■ **Available data**
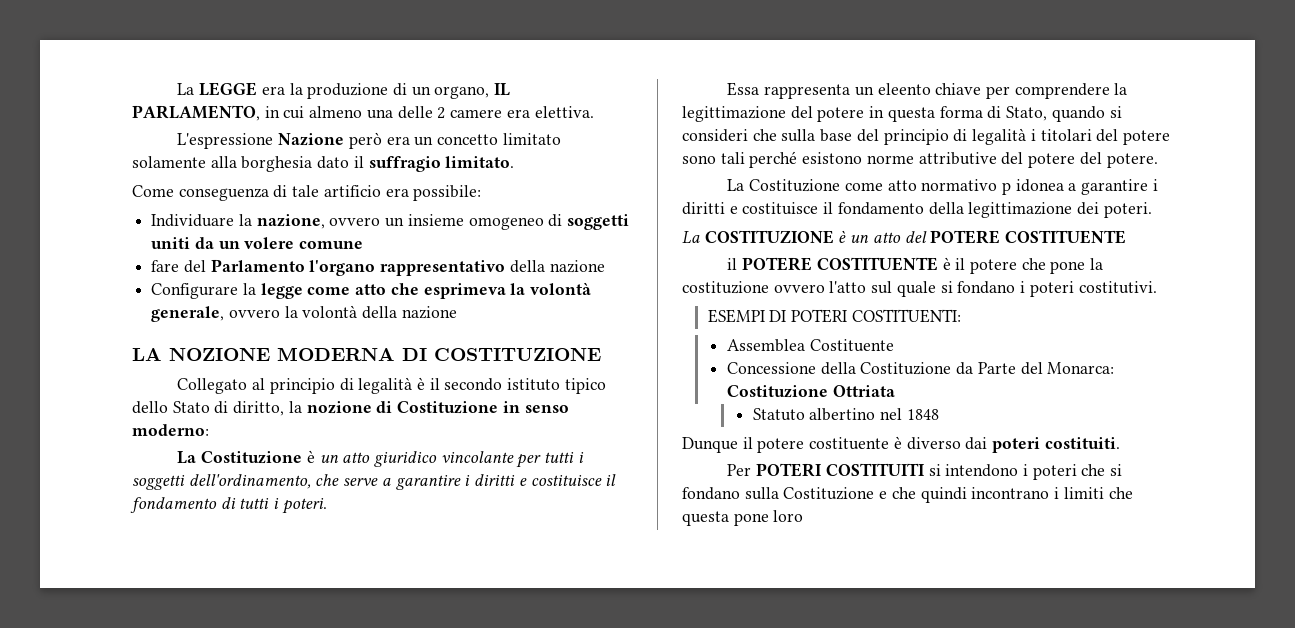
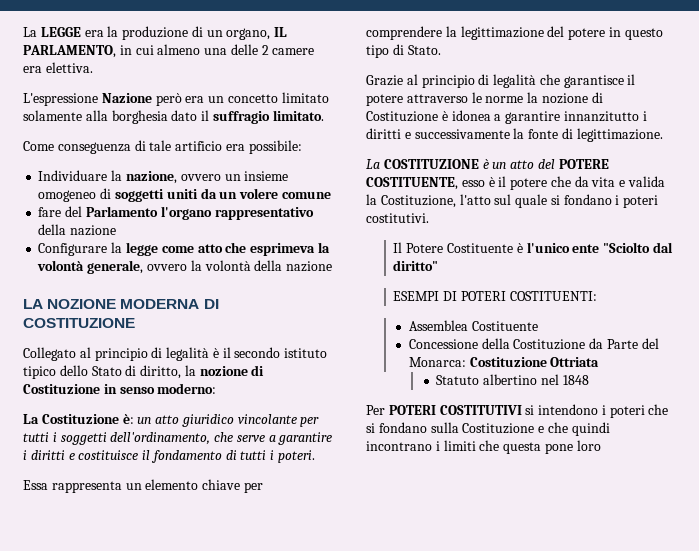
- La Costituzione è un atto giuridico vincolante per tutti i soggetti dell'ordinamento, che serve a garantire i diritti e costituisce il fondamento di tutti i poteri.
+ La Costituzione è: un atto giuridico vincolante per tutti i soggetti dell'ordinamento, che serve a garantire i diritti e costituisce il fondamento di tutti i poteri.
- Essa rappresenta un eleento chiave per comprendere la legittimazione del potere in questa forma di Stato, quando si consideri che sulla base del principio di legalità i titolari del potere sono tali perché esistono norme attributive del potere del potere.
- La Costituzione come atto normativo p idonea a garantire i diritti e costituisce il fondamento della legittimazione dei poteri.
+ Essa rappresenta un elemento chiave per comprendere la legittimazione del potere in questo tipo di Stato.
+ Grazie al principio di legalità che garantisce il potere attraverso le norme la nozione di Costituzione è idonea a garantire innanzitutto i diritti e successivamente la fonte di legittimazione.
- La COSTITUZIONE è un atto del POTERE COSTITUENTE
- il POTERE COSTITUENTE è il potere che pone la costituzione ovvero l'atto sul quale si fondano i poteri costitutivi.
+ La COSTITUZIONE è un atto del POTERE COSTITUENTE, esso è il potere che da vita e valida la Costituzione, l'atto sul quale si fondano i poteri costitutivi.
+ Il Potere Costituente è l'unico ente "Sciolto dal diritto"
- Dunque il potere costituente è diverso dai poteri costituiti.
- Per POTERI COSTITUITI si intendono i poteri che si fondano sulla Costituzione e che quindi incontrano i limiti che questa pone loro
+ Per POTERI COSTITUTIVI si intendono i poteri che si fondano sulla Costituzione e che quindi incontrano i limiti che questa pone loro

■ **What this task involves**
The lines to copy run from the one containing "- Dunque il" through the last line above. Copy them exactly and include nothing else.

■ **Answer space**
- Dunque il potere costituente è diverso dai poteri costituiti.
- Per POTERI COSTITUITI si intendono i poteri che si fondano sulla Costituzione e che quindi incontrano i limiti che questa pone loro
+ Per POTERI COSTITUTIVI si intendono i poteri che si fondano sulla Costituzione e che quindi incontrano i limiti che questa pone loro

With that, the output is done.